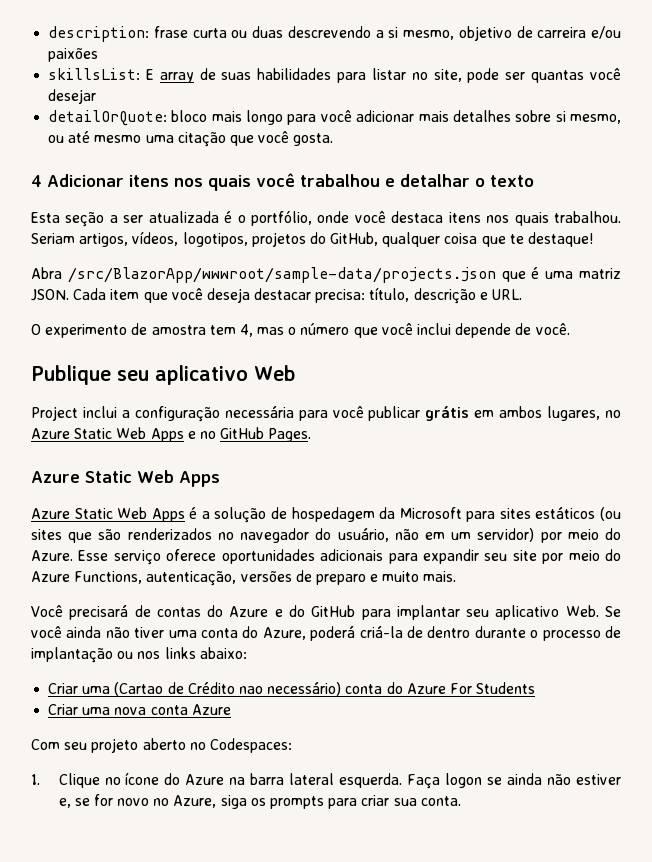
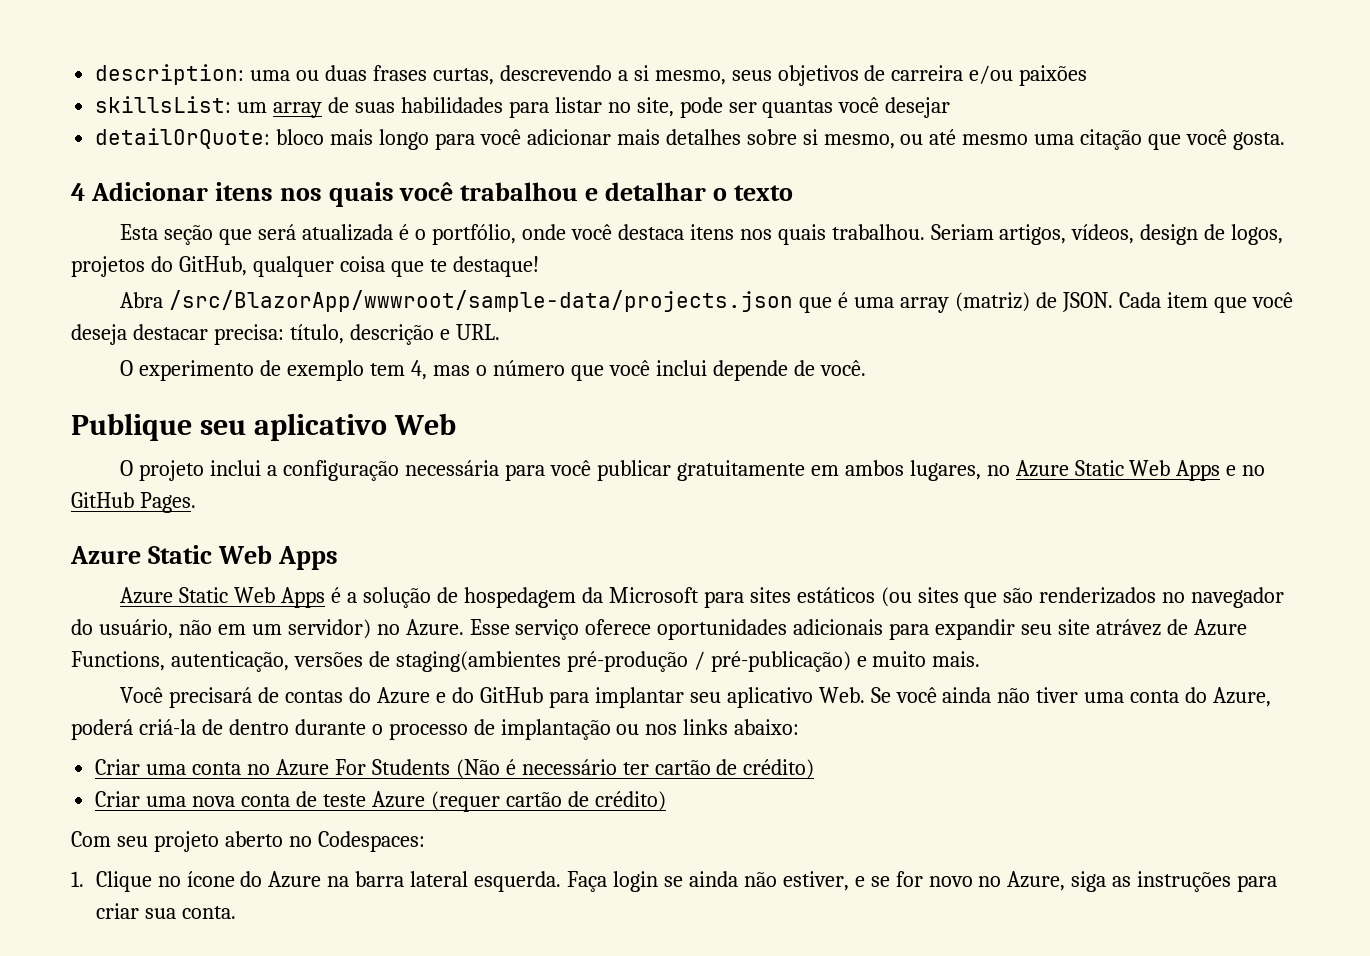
- description: frase curta ou duas descrevendo a si mesmo, objetivo de carreira e/ou paixões
+ description: uma ou duas frases curtas, descrevendo a si mesmo, seus objetivos de carreira e/ou paixões
- skillsList: E array de suas habilidades para listar no site, pode ser quantas você desejar
+ skillsList: um array de suas habilidades para listar no site, pode ser quantas você desejar
- Esta seção a ser atualizada é o portfólio, onde você destaca itens nos quais trabalhou.
+ Esta seção que será atualizada é o portfólio, onde você destaca itens nos quais trabalhou.
- Seriam artigos, vídeos, logotipos, projetos do GitHub, qualquer coisa que te destaque!
+ Seriam artigos, vídeos, design de logos, projetos do GitHub, qualquer coisa que te destaque!
- Abra /src/BlazorApp/wwwroot/sample-data/projects.json que é uma matriz JSON.
+ Abra /src/BlazorApp/wwwroot/sample-data/projects.json que é uma array (matriz) de JSON.
- O experimento de amostra tem 4, mas o número que você inclui depende de você.
+ O experimento de exemplo tem 4, mas o número que você inclui depende de você.
- Project inclui a configuração necessária para você publicar grátis em ambos lugares, no Azure Static Web Apps e no GitHub Pages.
+ O projeto inclui a configuração necessária para você publicar gratuitamente em ambos lugares, no Azure Static Web Apps e no GitHub Pages.
- Azure Static Web Apps é a solução de hospedagem da Microsoft para sites estáticos (ou sites que são renderizados no navegador do usuário, não em um servidor) por meio do Azure.
+ Azure Static Web Apps é a solução de hospedagem da Microsoft para sites estáticos (ou sites que são renderizados no navegador do usuário, não em um servidor) no Azure.
- Esse serviço oferece oportunidades adicionais para expandir seu site por meio do Azure Functions, autenticação, versões de preparo e muito mais.
+ Esse serviço oferece oportunidades adicionais para expandir seu site atrávez de Azure Functions, autenticação, versões de staging(ambientes pré-produção / pré-publicação) e muito mais.
- Criar uma (Cartao de Crédito nao necessário) conta do Azure For Students
+ Criar uma conta no Azure For Students (Não é necessário ter cartão de crédito)
- Criar uma nova conta Azure
+ Criar uma nova conta de teste Azure (requer cartão de crédito)
- Faça logon se ainda não estiver e, se for novo no Azure, siga os prompts para criar sua conta.
+ Faça login se ainda não estiver, e se for novo no Azure, siga as instruções para criar sua conta.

○ ○ ○ ○

[Try it]
Extract exactly and only the lines above from the line containing "- Azure Static" through the line containing "- Esse serviço", both end lines included.

[The completed task]
- Azure Static Web Apps é a solução de hospedagem da Microsoft para sites estáticos (ou sites que são renderizados no navegador do usuário, não em um servidor) por meio do Azure.
+ Azure Static Web Apps é a solução de hospedagem da Microsoft para sites estáticos (ou sites que são renderizados no navegador do usuário, não em um servidor) no Azure.
- Esse serviço oferece oportunidades adicionais para expandir seu site por meio do Azure Functions, autenticação, versões de preparo e muito mais.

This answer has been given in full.